There is some chance we won’t play tonight. LGS is having its van repaired in Omaha. Eric backed into a pillar at the hotel in Boise. Somehow that minor incident cracked U bolts, whatever the hell those are. If they make it, it will be by the skin of their teeth.
As demolished as I feel, I want to play. Last night was solid, albeit abbreviated. The show went down in the basement of a school arts center or something. A ton of very young kids came. Six bands played, too many. Who wants to sit through that many bands? Not I. The local heroes took their sweet time and left us with maybe 15 minutes to play. Add to this the bizarre Sioux Falls 11 PM curfew for anyone under 18, and there went most of the audience. So it goes. There are always obstacles, always pitfalls and traps and snares hiding along the way of life.
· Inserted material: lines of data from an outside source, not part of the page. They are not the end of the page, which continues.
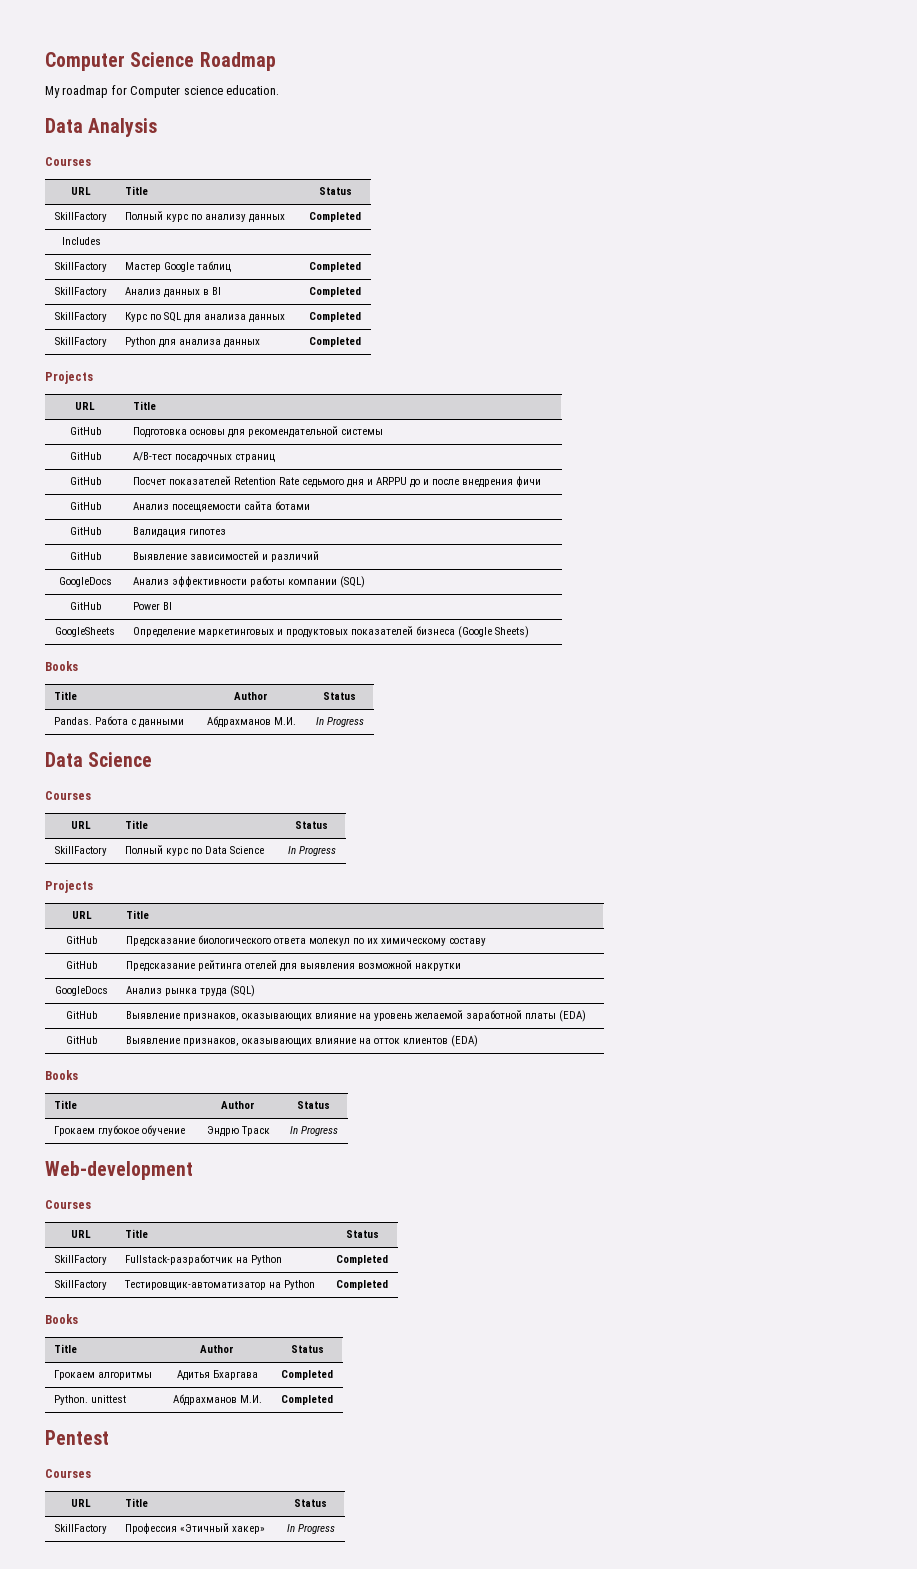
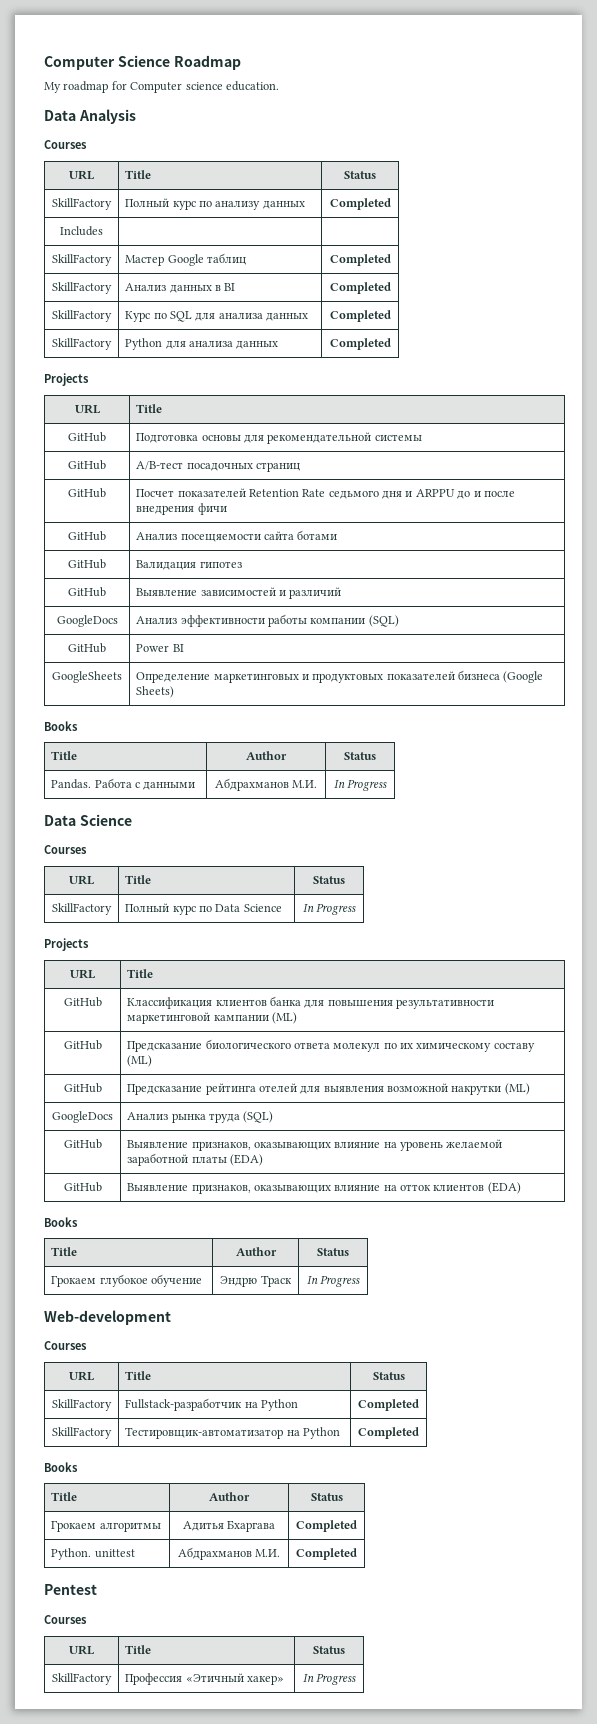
+ GitHub | Классификация клиентов банка для повышения результативности маркетинговой кампании (ML)
- GitHub | Предсказание биологического ответа молекул по их химическому составу
+ GitHub | Предсказание биологического ответа молекул по их химическому составу (ML)
- GitHub | Предсказание рейтинга отелей для выявления возможной накрутки
+ GitHub | Предсказание рейтинга отелей для выявления возможной накрутки (ML)

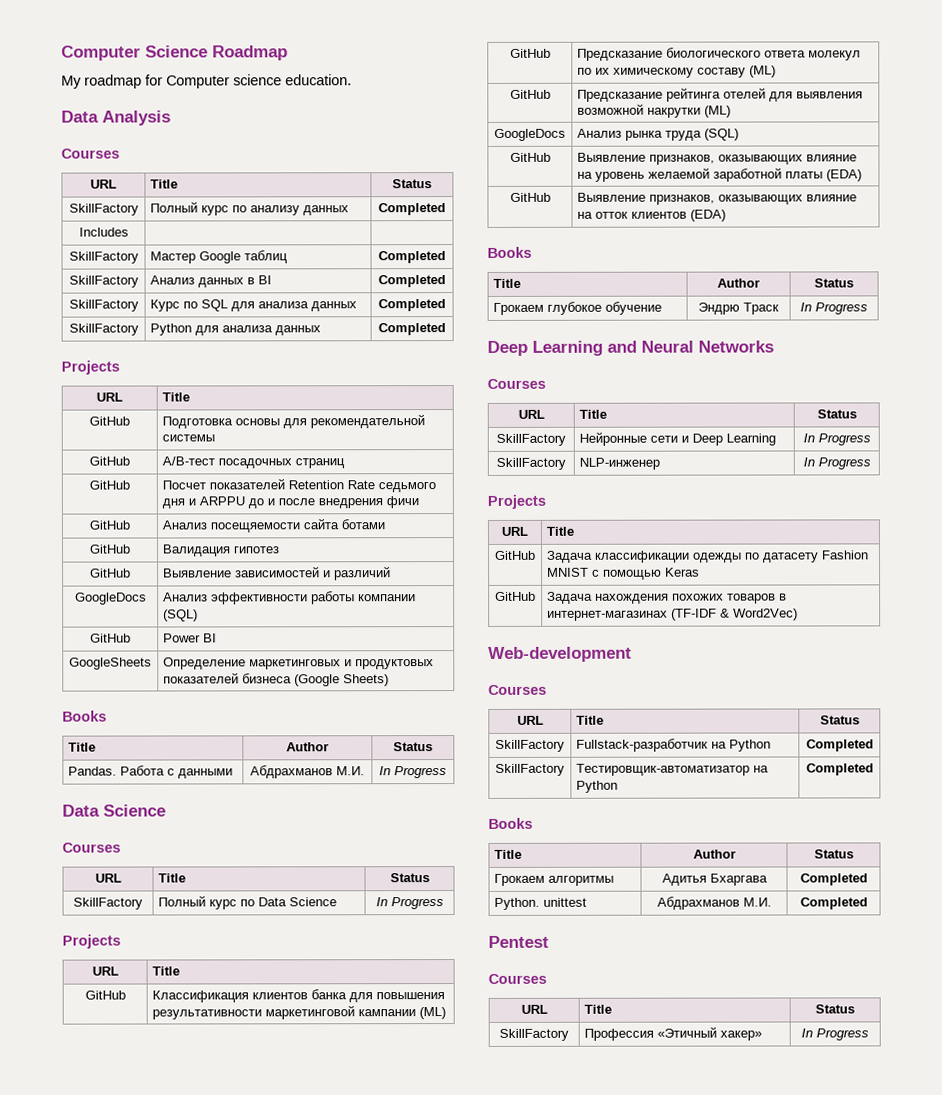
+ Deep Learning and Neural Networks
+ Courses
+ URL | Title | Status
+ SkillFactory | Нейронные сети и Deep Learning | In Progress
+ SkillFactory | NLP-инженер | In Progress
+ Projects
+ URL | Title
+ GitHub | Задача классификации одежды по датасету Fashion MNIST с помощью Keras
+ GitHub | Задача нахождения похожих товаров в интернет-магазинах (TF-IDF & Word2Vec)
What determines who we are is how we handle those hurdles. Do we hide from them, stay at home and remain in fear and wonder what could have been if we really lived? Or do we face what scares us most, do we run outside to chase our dreams and live out our desires?
I feel awful. At least it took 32 days until I felt the familiar crushing headache, searing soar throat and thick gooey phlegm clogging my sinuses.
We’re driving through Iowa with Propagandhi on the stereo. More farms, cornfields, barns, silos, rest stops, cows and horses. I should move to Casey, Iowa. Dork.